Existen dos grandes tipos de enjuagues bucales: los antibacterianos, que actúan solo contra bacterias, y los antisépticos, que atacan un espectro más amplio de microorganismos. Marcas conocidas como Colgate aseguran que sus productos están formulados para inhibir únicamente los microbios perjudiciales. Lo cual suena tranquilizador, pero plantea una pregunta incómoda: ¿estamos seguros de saber cuáles son perjudiciales y cuáles no?

Este es un campo de investigación relativamente nuevo y en constante evolución. Los efectos a largo plazo del uso crónico de enjuague bucal no están bien precisados. Algunos estudios han observado que tanto los enjuagues antisépticos como los de venta libre pueden reducir los niveles de óxido nítrico en el organismo.

Un estudio de 2020 encontró que las personas que usaban enjuague bucal más de dos veces al día tenían un riesgo significativamente mayor —hasta un 85%— de desarrollar hipertensión diagnosticada por un médico, independientemente de otros factores de riesgo conocidos. Otros trabajos han sugerido vínculos con inflamación y diabetes. No son pruebas definitivas, pero tampoco algo que uno deba ignorar alegremente mientras hace buches con entusiasmo.

Entonces… ¿qué hacemos?

El problema es que los estudios aún son pocos, y los dentistas siguen recomendando el uso de enjuague bucal como complemento al cepillado y al hilo dental, especialmente para prevenir la gingivitis. Y, para ser justos, tener encías sanas también es importante si uno quiere seguir masticando alimentos sólidos en el futuro.
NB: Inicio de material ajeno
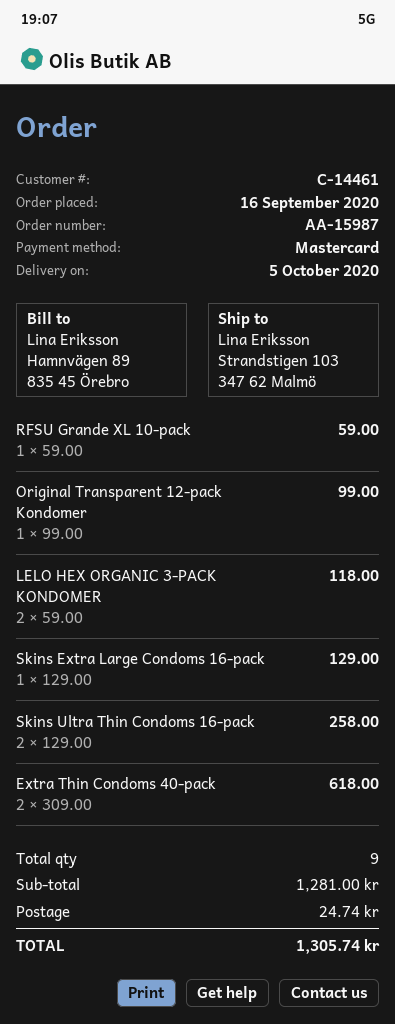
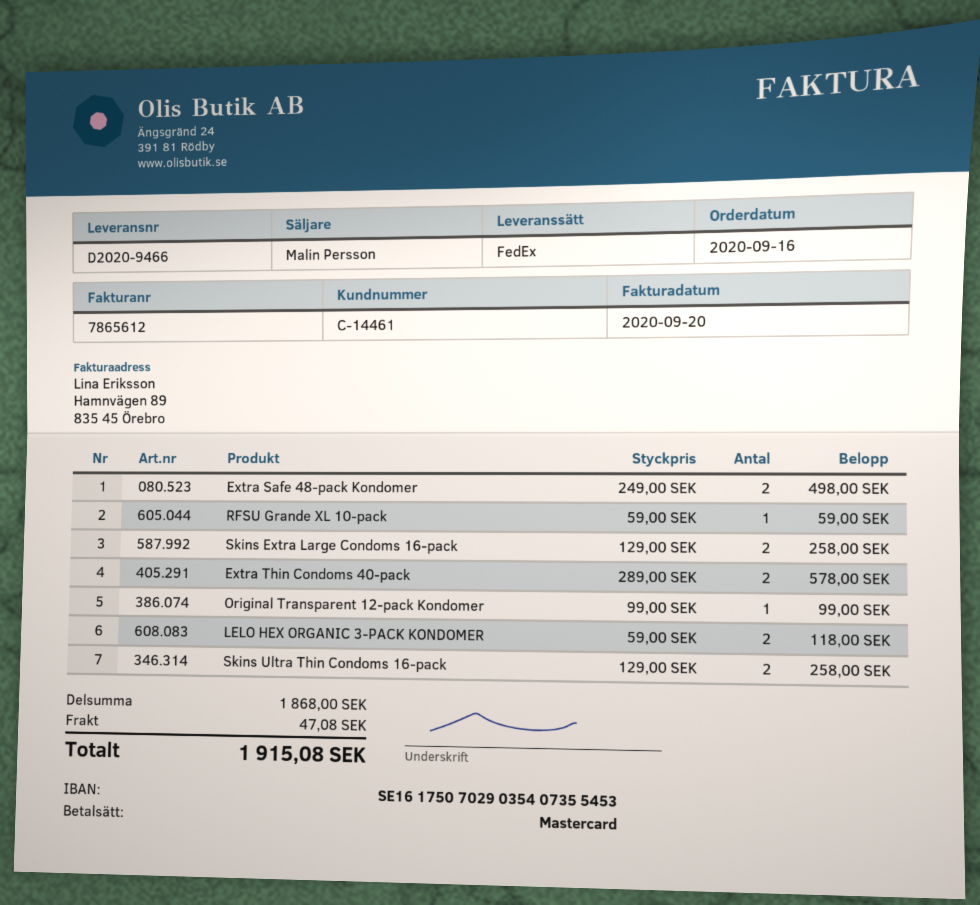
Skins Extra Large Condoms 16-pack: 1 x 129.00 = 129.00 -> 2 x 129.00 = 258.00
Extra Thin Condoms 40-pack: 2 x 309.00 = 618.00 -> 2 x 289.00 = 578.00
Extra Safe 48-pack Kondomer: none -> 2 x 249.00 = 498.00
subtotal: 1281.00 -> 1868.00
shipping: 24.74 -> 47.08
total: 1305.74 -> 1915.08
¿Mi conclusión personal? Probablemente seguiré comprando ese líquido azul o verde brillante la próxima vez que vaya al supermercado. Lo usaré con moderación, una vez al día, sin obsesión, y con la tranquilidad de saber que, al menos, no es orina fermentada importada. Y, por ahora, tampoco parece que tenga que preocuparme por la impotencia.

Lo cual, pensándolo bien, ya es bastante pedirle a un simple enjuague bucal de tres euros.